:: The task ::
Look through the entries for the line containing "(715, 997) none". Then output that line and every line after it, exactly, to the end.

Data for analysis: Begin

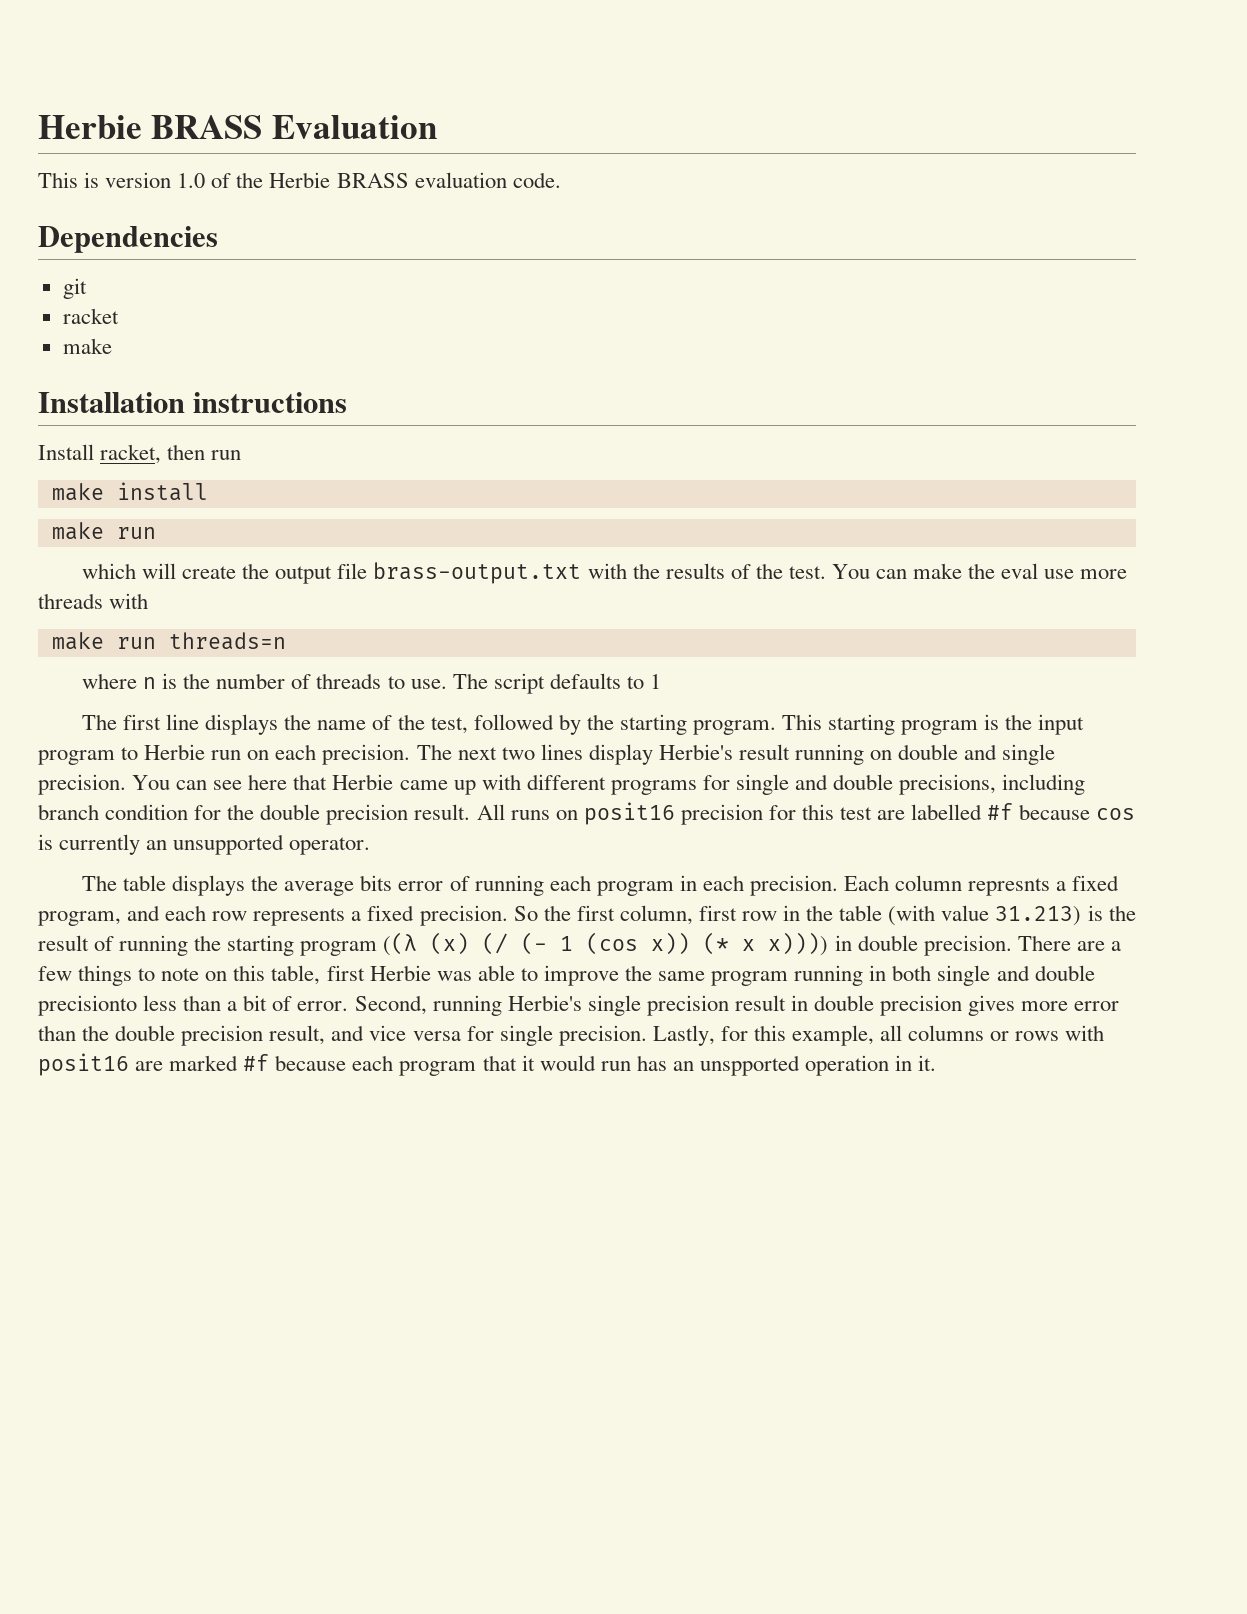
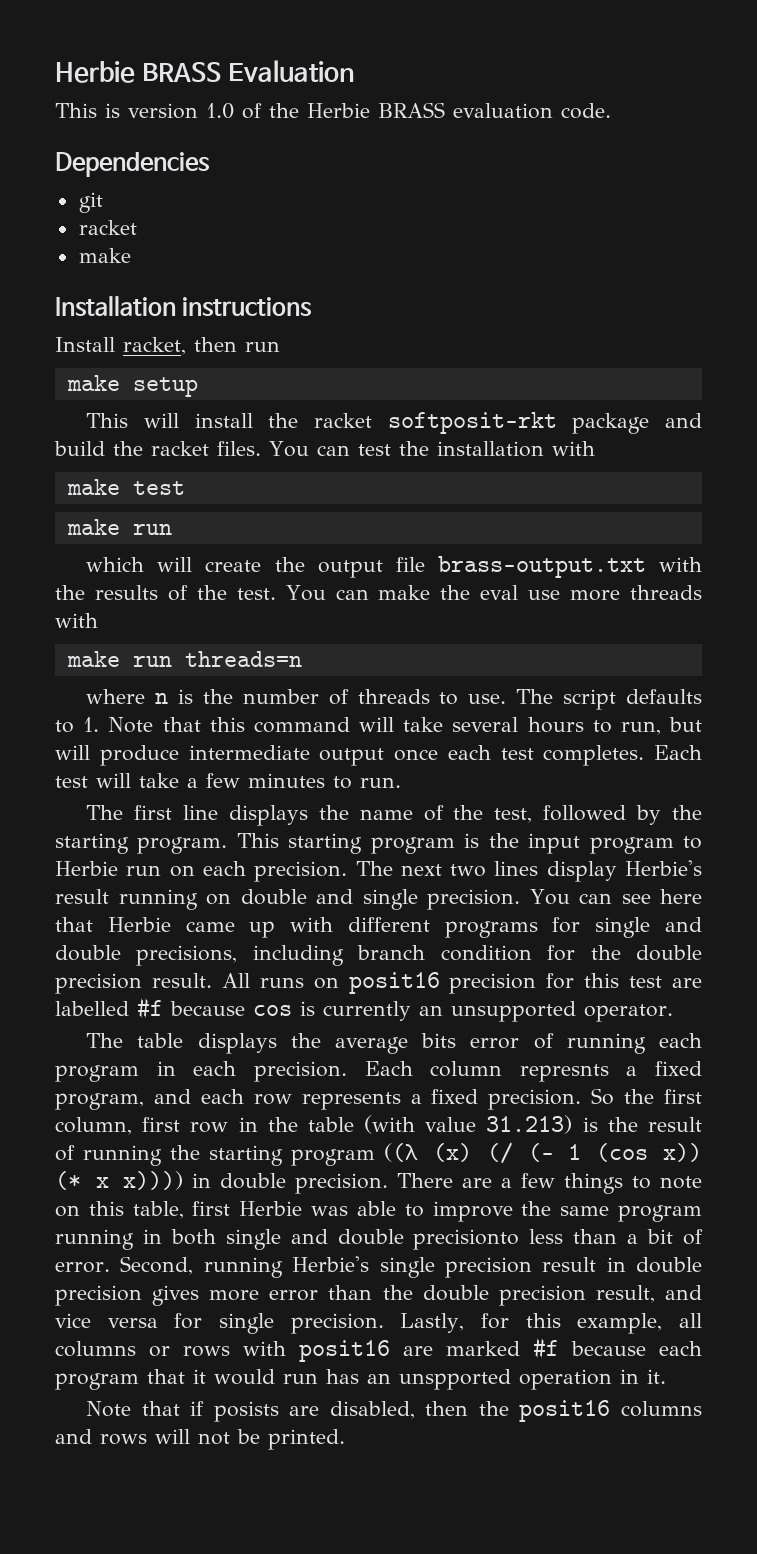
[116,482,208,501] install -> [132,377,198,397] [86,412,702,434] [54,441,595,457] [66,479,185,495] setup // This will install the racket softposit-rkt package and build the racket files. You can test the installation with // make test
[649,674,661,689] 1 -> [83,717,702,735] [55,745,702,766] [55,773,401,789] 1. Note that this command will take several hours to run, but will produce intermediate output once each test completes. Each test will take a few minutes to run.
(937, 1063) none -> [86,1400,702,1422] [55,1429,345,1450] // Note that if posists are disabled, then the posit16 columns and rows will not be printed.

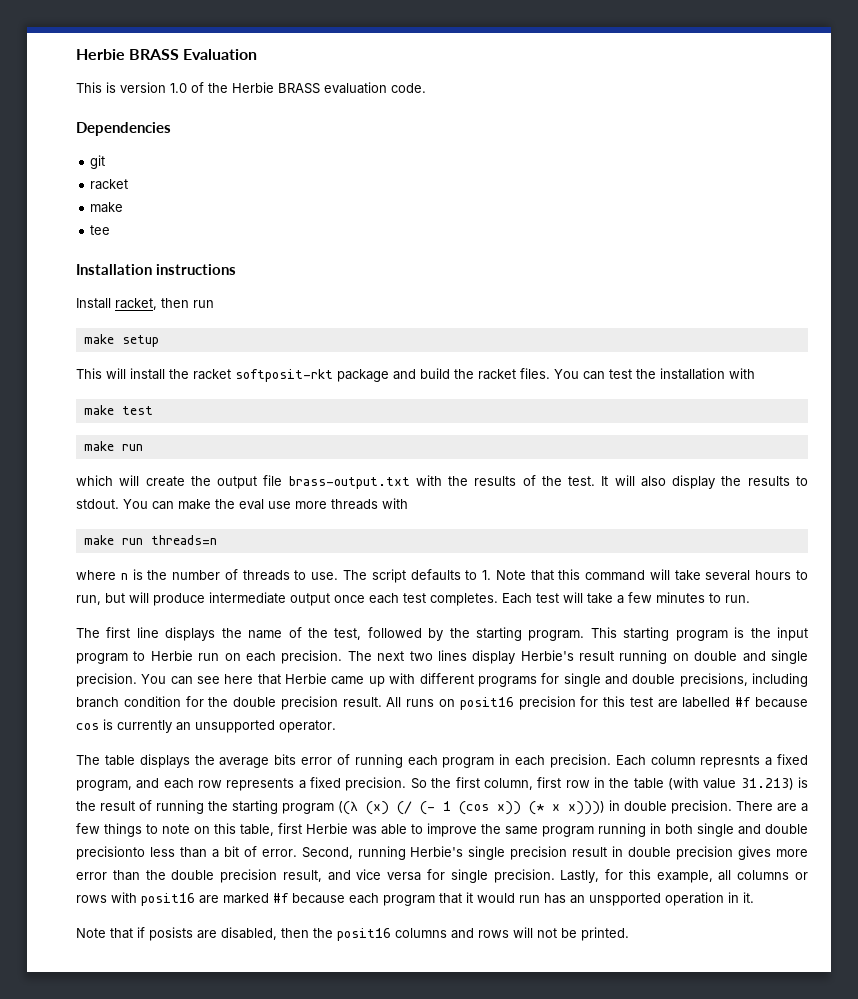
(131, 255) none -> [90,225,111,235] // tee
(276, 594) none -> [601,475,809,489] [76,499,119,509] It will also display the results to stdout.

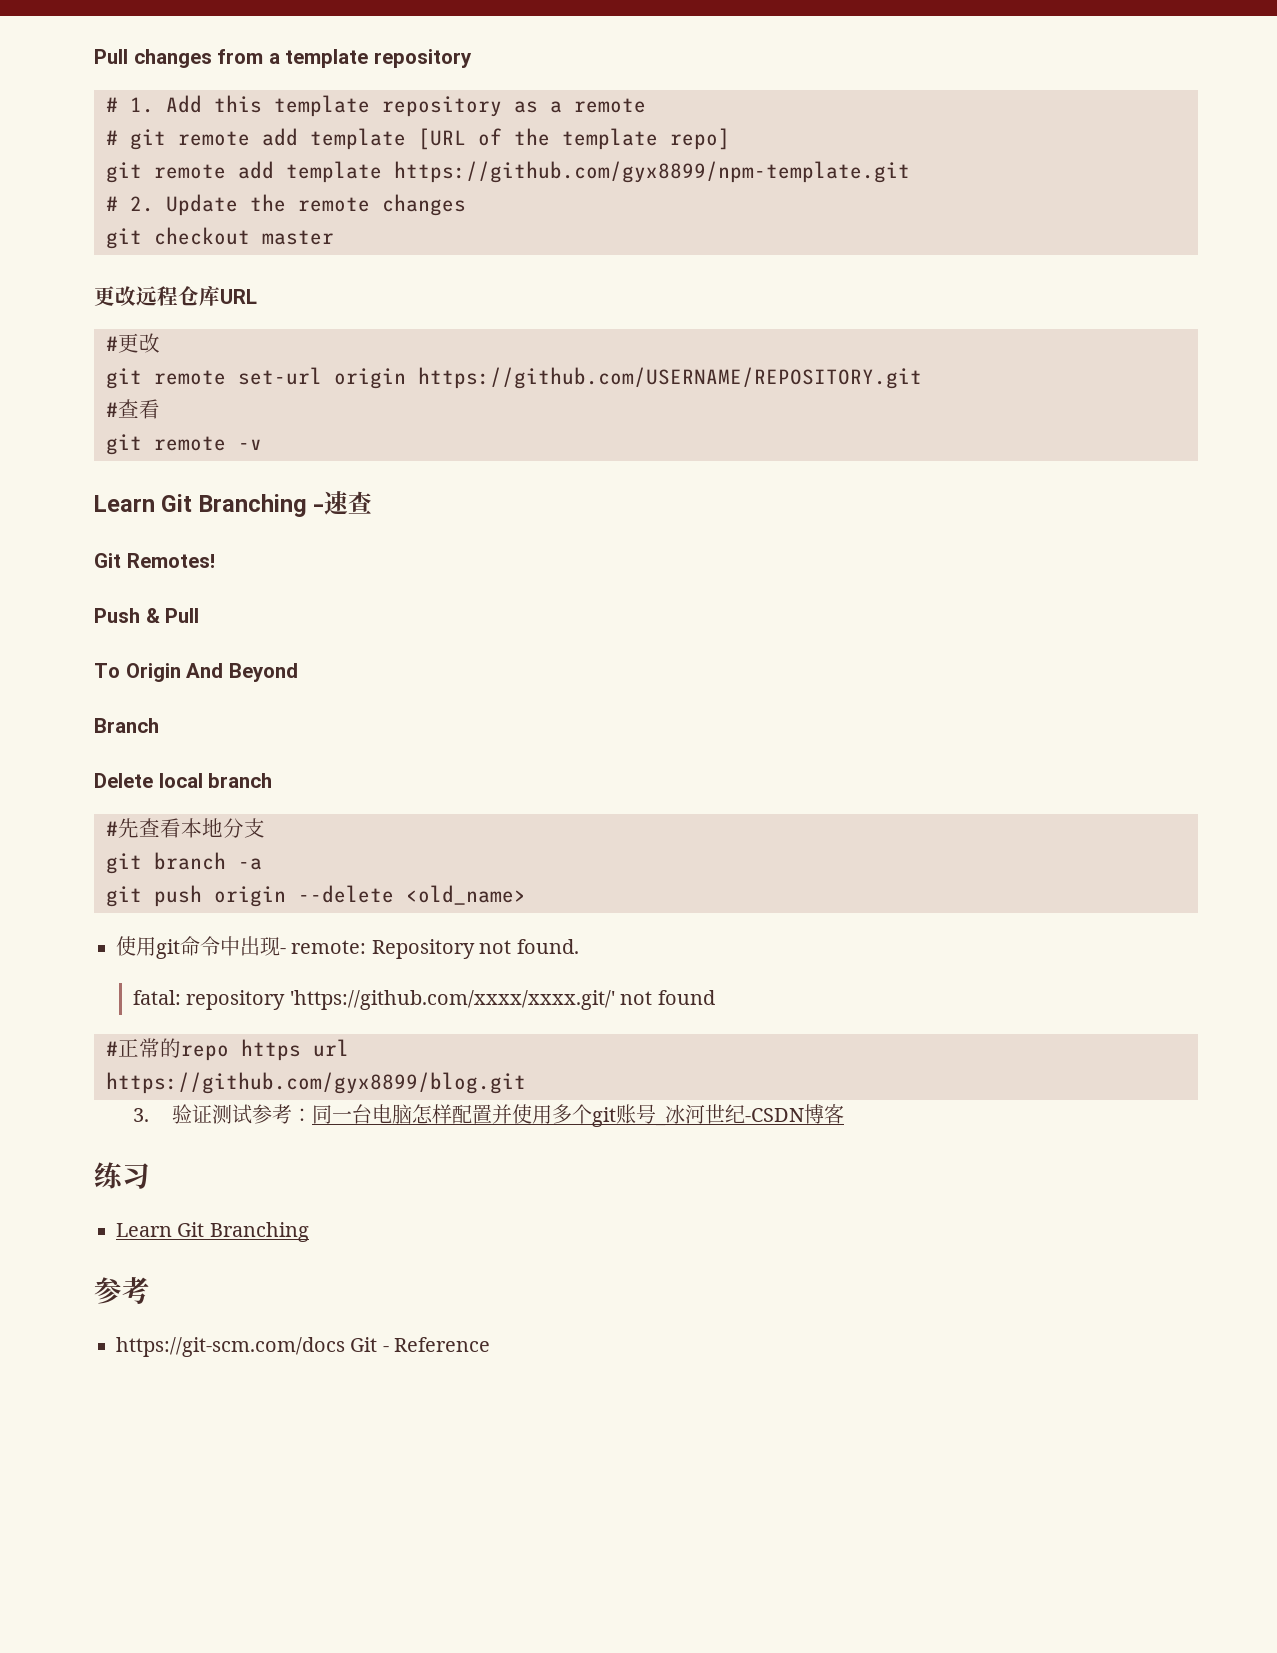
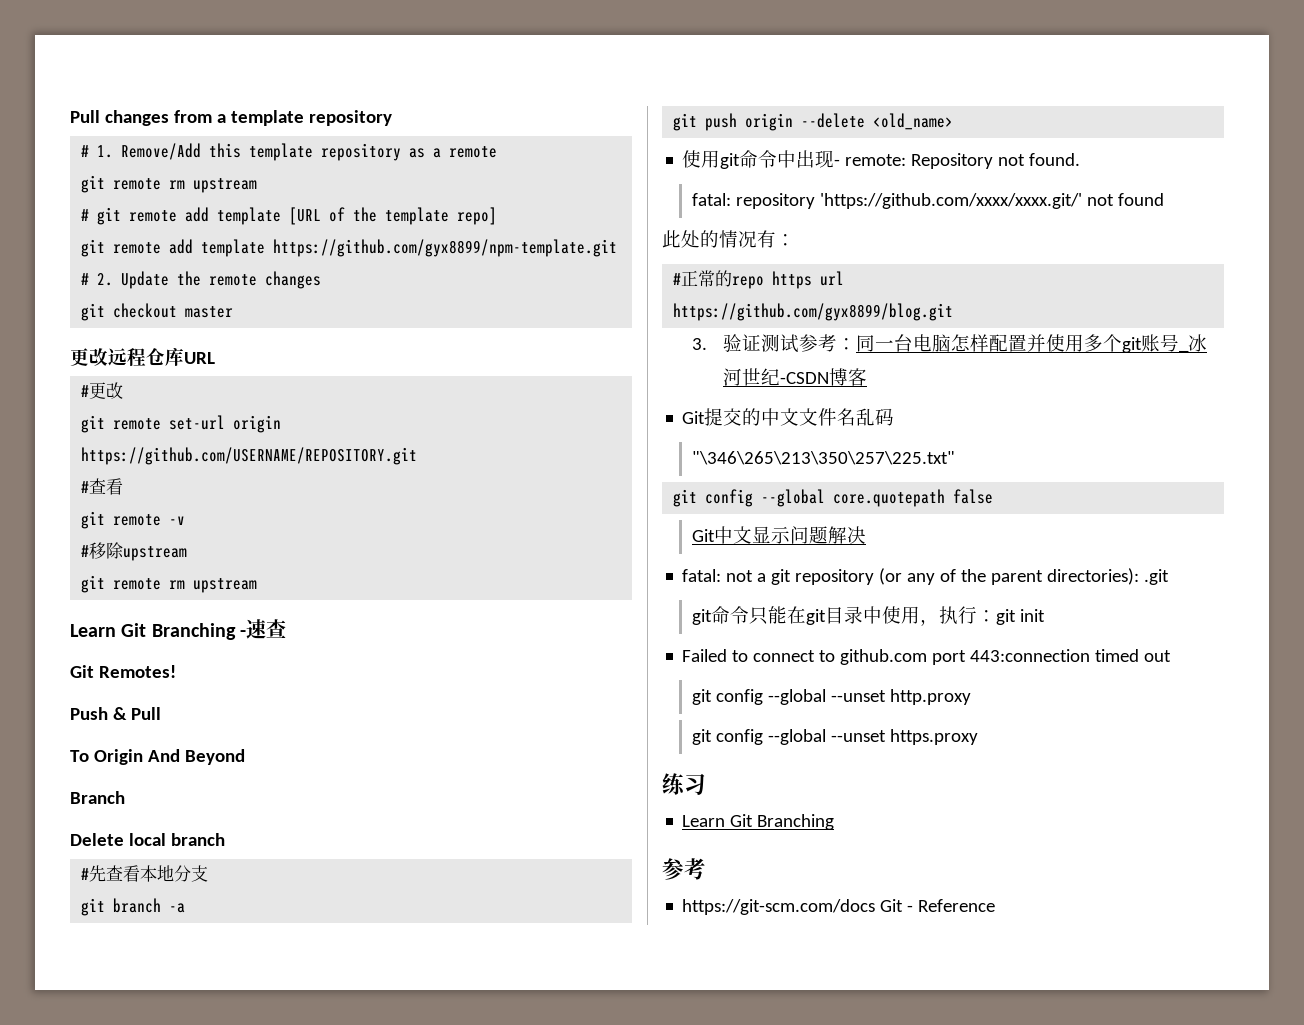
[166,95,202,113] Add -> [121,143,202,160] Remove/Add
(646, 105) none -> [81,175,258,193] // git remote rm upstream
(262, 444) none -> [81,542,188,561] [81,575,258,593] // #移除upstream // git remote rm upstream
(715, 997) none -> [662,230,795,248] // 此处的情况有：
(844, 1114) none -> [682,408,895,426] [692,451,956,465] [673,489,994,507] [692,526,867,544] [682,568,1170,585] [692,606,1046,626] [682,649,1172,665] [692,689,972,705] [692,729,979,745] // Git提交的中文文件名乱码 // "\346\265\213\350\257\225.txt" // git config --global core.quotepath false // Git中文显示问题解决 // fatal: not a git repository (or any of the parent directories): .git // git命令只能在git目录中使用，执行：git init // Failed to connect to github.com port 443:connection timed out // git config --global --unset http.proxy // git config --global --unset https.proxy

Data for analysis: End

:: Written answer ::
(715, 997) none -> [662,230,795,248] // 此处的情况有：
(844, 1114) none -> [682,408,895,426] [692,451,956,465] [673,489,994,507] [692,526,867,544] [682,568,1170,585] [692,606,1046,626] [682,649,1172,665] [692,689,972,705] [692,729,979,745] // Git提交的中文文件名乱码 // "\346\265\213\350\257\225.txt" // git config --global core.quotepath false // Git中文显示问题解决 // fatal: not a git repository (or any of the parent directories): .git // git命令只能在git目录中使用，执行：git init // Failed to connect to github.com port 443:connection timed out // git config --global --unset http.proxy // git config --global --unset https.proxy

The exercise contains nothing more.